The fact is, that though enough heroes have drunk their share of ale beneath my roof, this place is as you say it, a place for beginners.
ou ‘ll not find many high and mighty people here.

Do you see this shady guy in the Corner? He is here every night paying meager silver pieces to novice adventurers such as yourself in order to clean his cellar of rats. No sooner do the rats die, and he gets out to the docs and gets more.
I think he likes the attention all these wannabe heroes give him. Who am I to judge?

Anyway the point is that though this place is friendly for both novices and masters, but we tend to serve a lot more of the former.

“If you excuse my inquiring” I told him “How can you be that old? You don’t look like an elf. Nor do you look undead, and you are certainly do not” I emphasised the “not” partlook that powerfull”.
“I’ve been an elf. And a Human, and a gnome. And I’ve been powerfull. I’ve slaughtered empires, and I’ve saved kingdoms. I’ve been a Hero, a villain, a maiden and a knight. I cannot die. Nor will I die. Ever. I will live this life as I’ve lived countless others, and when I die, I will go back to oblivion and then be born again only to grow up and try from the start and die. And it never ends. Not for me…”he peted his raven’s beak “and not for her either”.

I was mesmerized. His voice, his posture. I don’t know if he was telling the actuall truth, but he at least seemed to believed it.

“Are you Immortal?” I asked
“No. I am as mortal as you. At least in body.

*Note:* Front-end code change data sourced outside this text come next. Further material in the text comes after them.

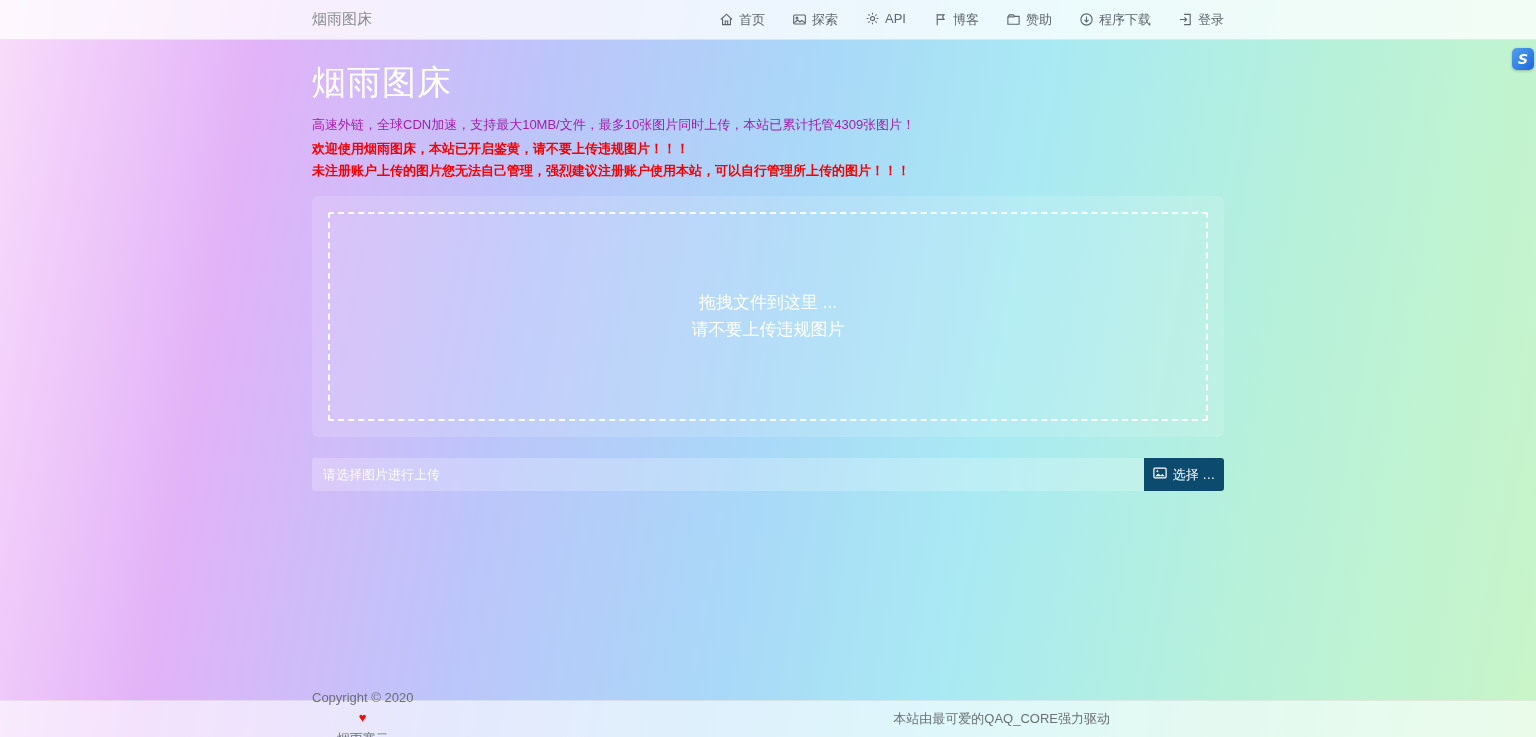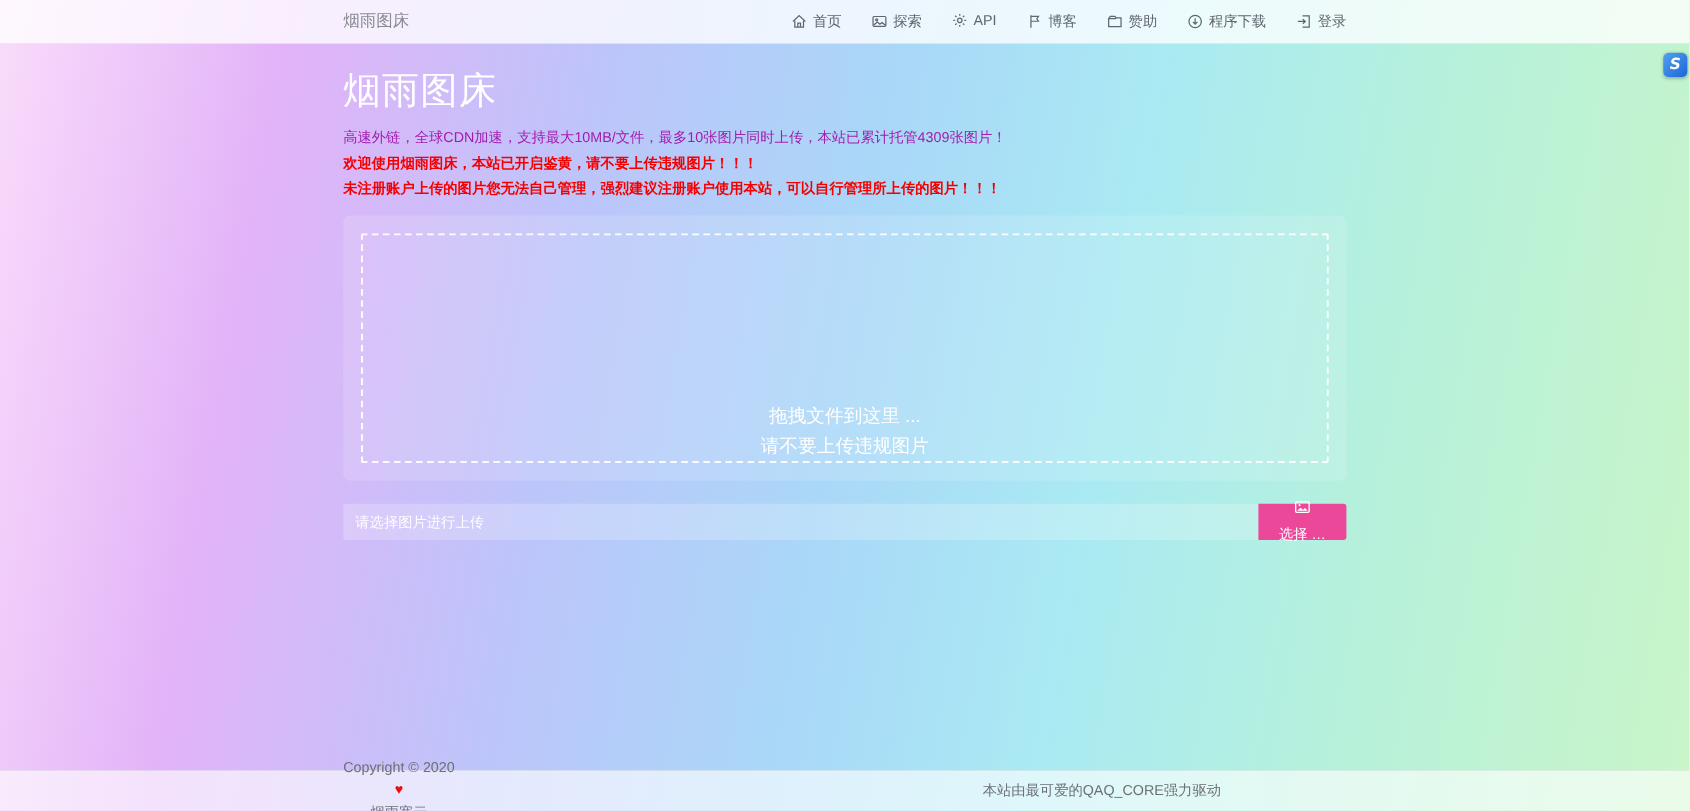--- a/index.html
+++ b/index.html
@@ -52,7 +52,7 @@
   }
   .dropzone {
     height:100%; border:2px dashed rgba(255,255,255,0.92); border-radius:2px;
-    display:flex; flex-direction:column; align-items:center; justify-content:flex-end;
+    display:flex; flex-direction:column; align-items:center; justify-content:center;
     color:#fff; font-size:17px; line-height:1.55; cursor:pointer;
   }
 

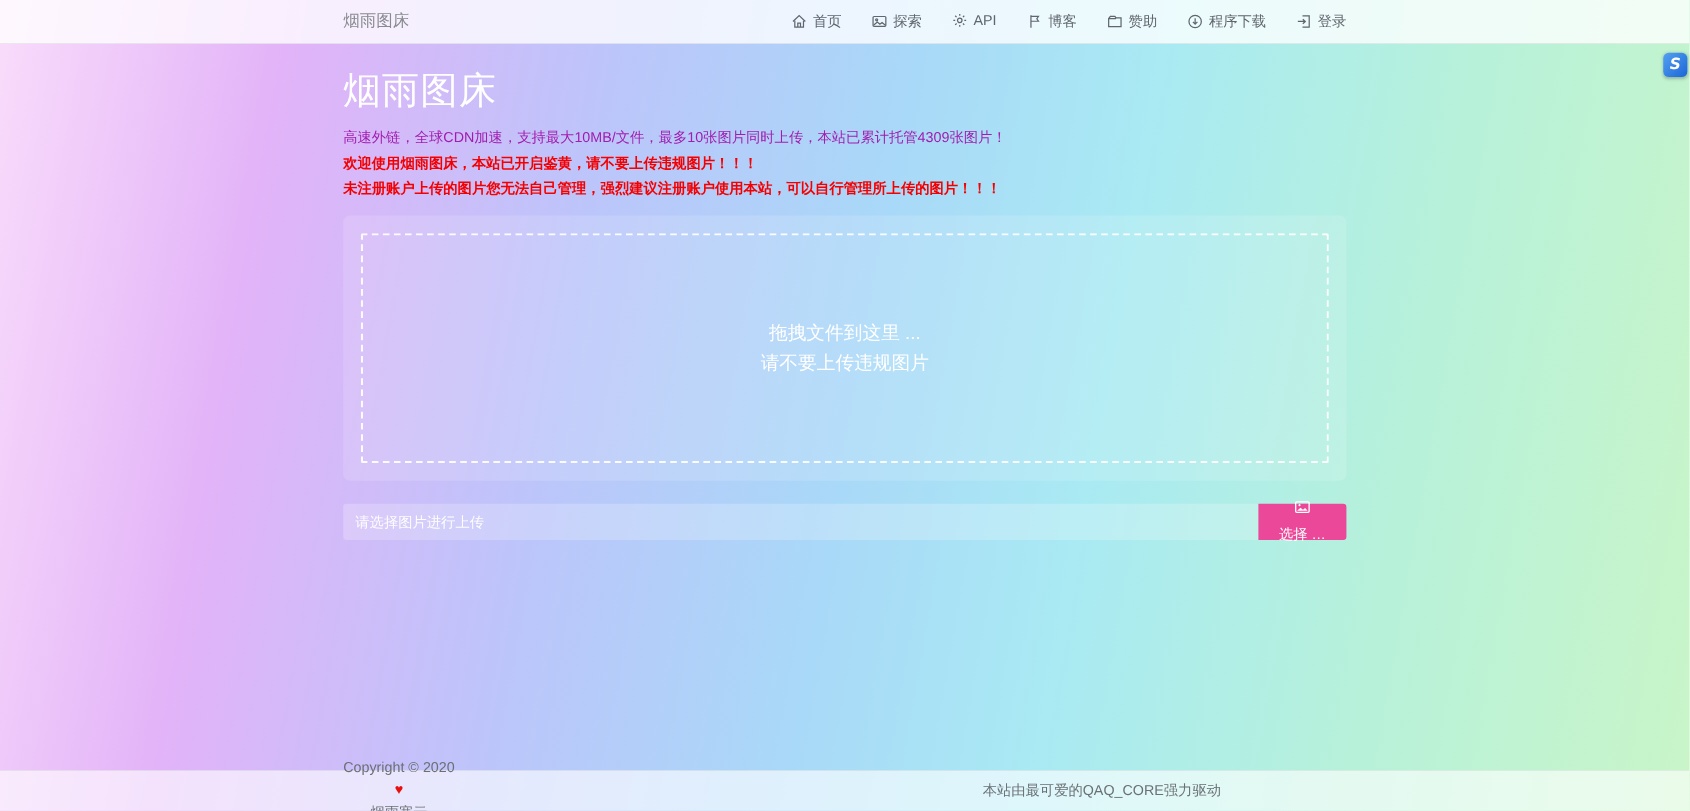--- a/index.html
+++ b/index.html
@@ -65,11 +65,10 @@
   }
   .file-input::placeholder { color:rgba(255,255,255,0.95); opacity:1; }
   .choose-btn {
-    width:80px; background:#ec4899; color:#fff; border:none;
+    width:80px; background:#0c4a6e; color:#fff; border:none;
     border-radius:0 3px 3px 0; font-size:13px; cursor:pointer;
     display:flex; align-items:center; justify-content:center; gap:6px;
     font-family:"Liberation Sans","DejaVu Sans",sans-serif;
-    flex-direction:column;
   }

But when I die, I get to be born again, live again and then die again. I am cursed to be forever chained in this endless wheel of nothingness that you call life. And let me tell you something. Live enough of them, and you start to see the great gift of life for the curse it really is”.
I felt sorry for him. And mind you, I don’t feel sorry for anyone. I am here to serve drinks and nothing more. I asked him what I can do for him. He asked for a bottle of smoked dwarven spirits.

I replied that we had just placed the liquir on the barrel and he would have to wait one or two decades if he wanted to drink the best one in the land.

I was kidding, but how could I know what would happen next?
He sighed -and I swear this on all the Gods I know- said, “well, I might as well skip this life. I’ll see you then”, throwed a platinum piece on the table, took up the cuttlery and sliced his own throat.

He died right here where you stand…

…drinking smoked dwarven spirits….

…that you paid with a platinum coin…..

…is that a Raven I see in your cloak sir?